FDSEA 77 : une AG au cœur de l'actualité 📹
La 82e assemblée générale de la FDSEA de Seine-et-Marne s'est tenue mardi 2 juin à Nemours. Au même moment se déroulait le vote en première lecture à l'Assemblée nationale de la loi d'urgence agricole, adoptée par 369 voix pour et 178 contre.
Des comptes sains et des échanges nourris
Après une présentation rapide du canton hôte par son président Benoit Clavelou, la trésorière adjointe, Charline Corman, a présenté avec pédagogie les comptes. Une surface cotisante stable, la maîtrise des frais et un résultat positif sont à retenir.

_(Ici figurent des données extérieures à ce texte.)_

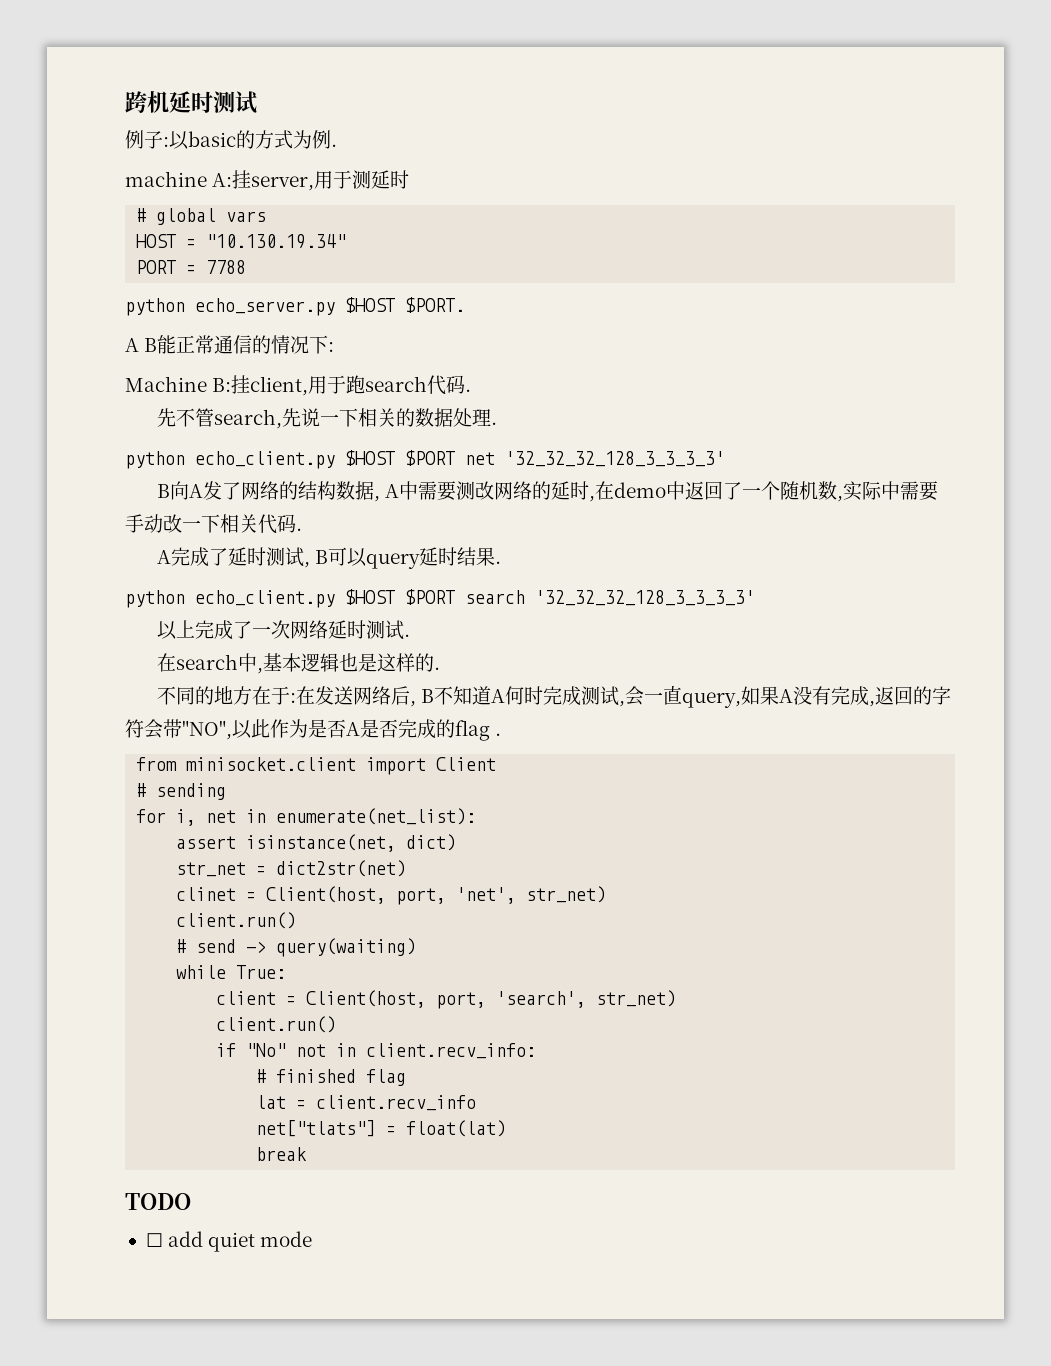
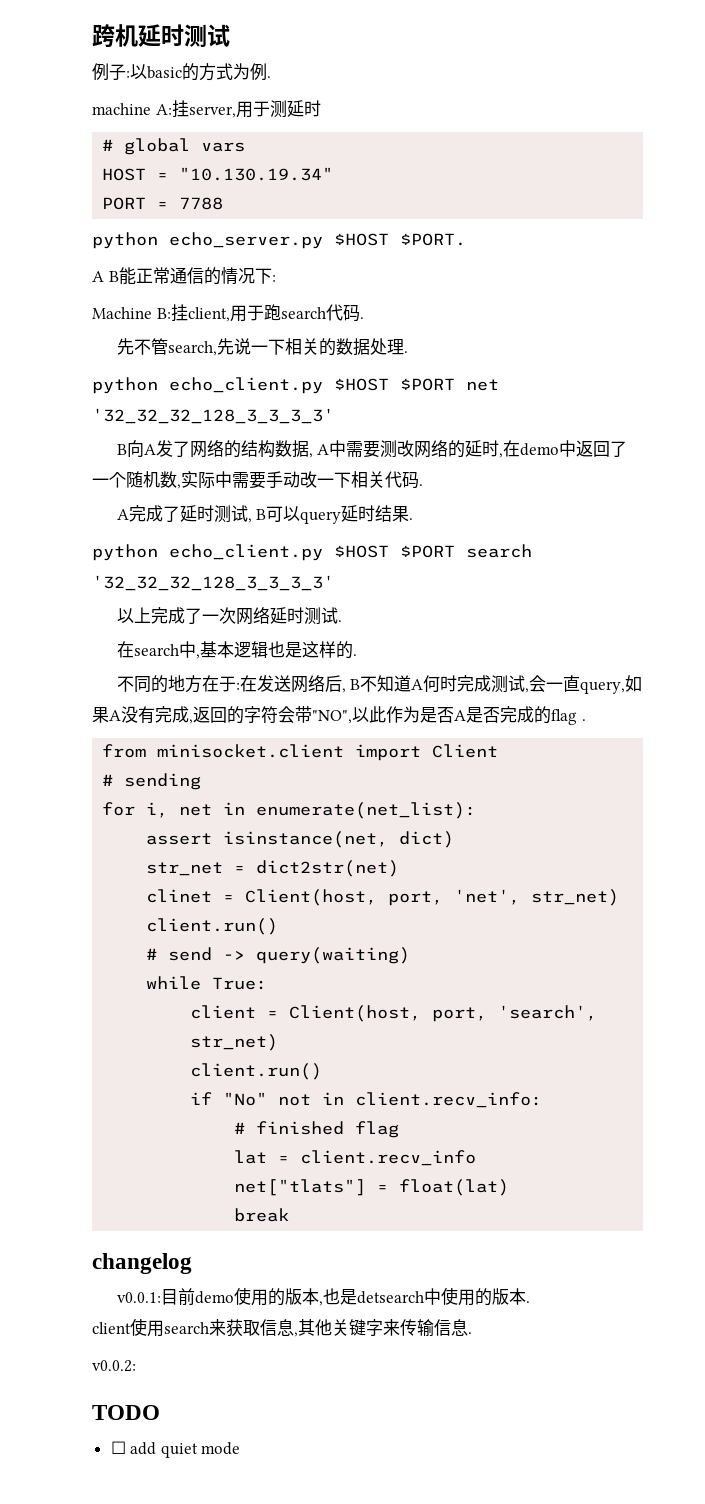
(308, 1154) none -> [92,1253,192,1274] [116,1287,530,1306] [92,1318,472,1337] [92,1360,136,1372] // changelog // v0.0.1:目前demo使用的版本,也是detsearch中使用的版本. // client使用search来获取信息,其他关键字来传输信息. // v0.0.2:

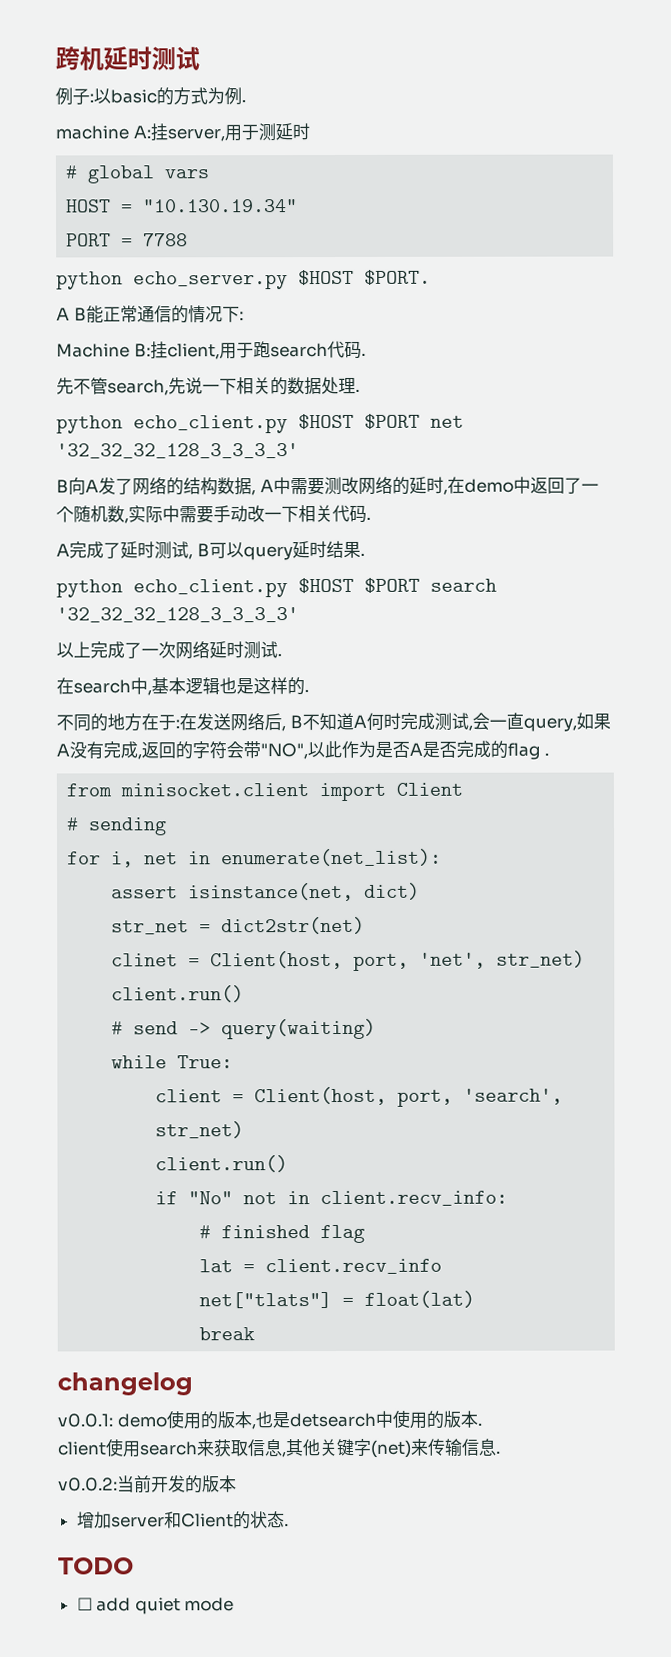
[160,1288,195,1306] 目前 -> (113, 1420) none
(383, 1327) none -> [370,1439,411,1458] (net)
(136, 1366) none -> [117,1475,237,1494] [76,1511,289,1530] 当前开发的版本 // 增加server和Client的状态.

La présentation du nouvel outil numérique proposé prochainement par Horizons a été suivi d'un moment d'échanges avec les adhérents en présence du président de la FNSEA, Arnaud Rousseau, sur des sujets aussi variés que le MACF (Mécanisme d'ajustement carbone aux frontières), le groupe Avril, les dégâts de gibier, etc.
À l’issue d’une pause durant laquelle les adhérents se sont vu remettre un Opinel, la partie publique a débuté par l’intervention de Valérie Lacroute, qui en a profité pour féliciter les 65 maires agriculteurs élus ou réélus du département, « les enjeux étant aussi au niveau local ».
Ont suivi le traditionnel rapport d’activité vidéo, qui dresse le bilan de l'année écoulée et donne la parole aux responsables de dossiers, et l'allocution du vice-président du Département chargé de l'agriculture, Olivier Lavenka. Ce dernier est revenu sur les conventions quinquennales avec le monde agricole « pour agir de manière pragmatique pour ce qui est local », comme les problématiques de circulation, les dépôts sauvages ou le plan viabilité hivernale pour lequel 57 exploitants agricoles ont signé une convention pour un total de 250 heures l'an passé.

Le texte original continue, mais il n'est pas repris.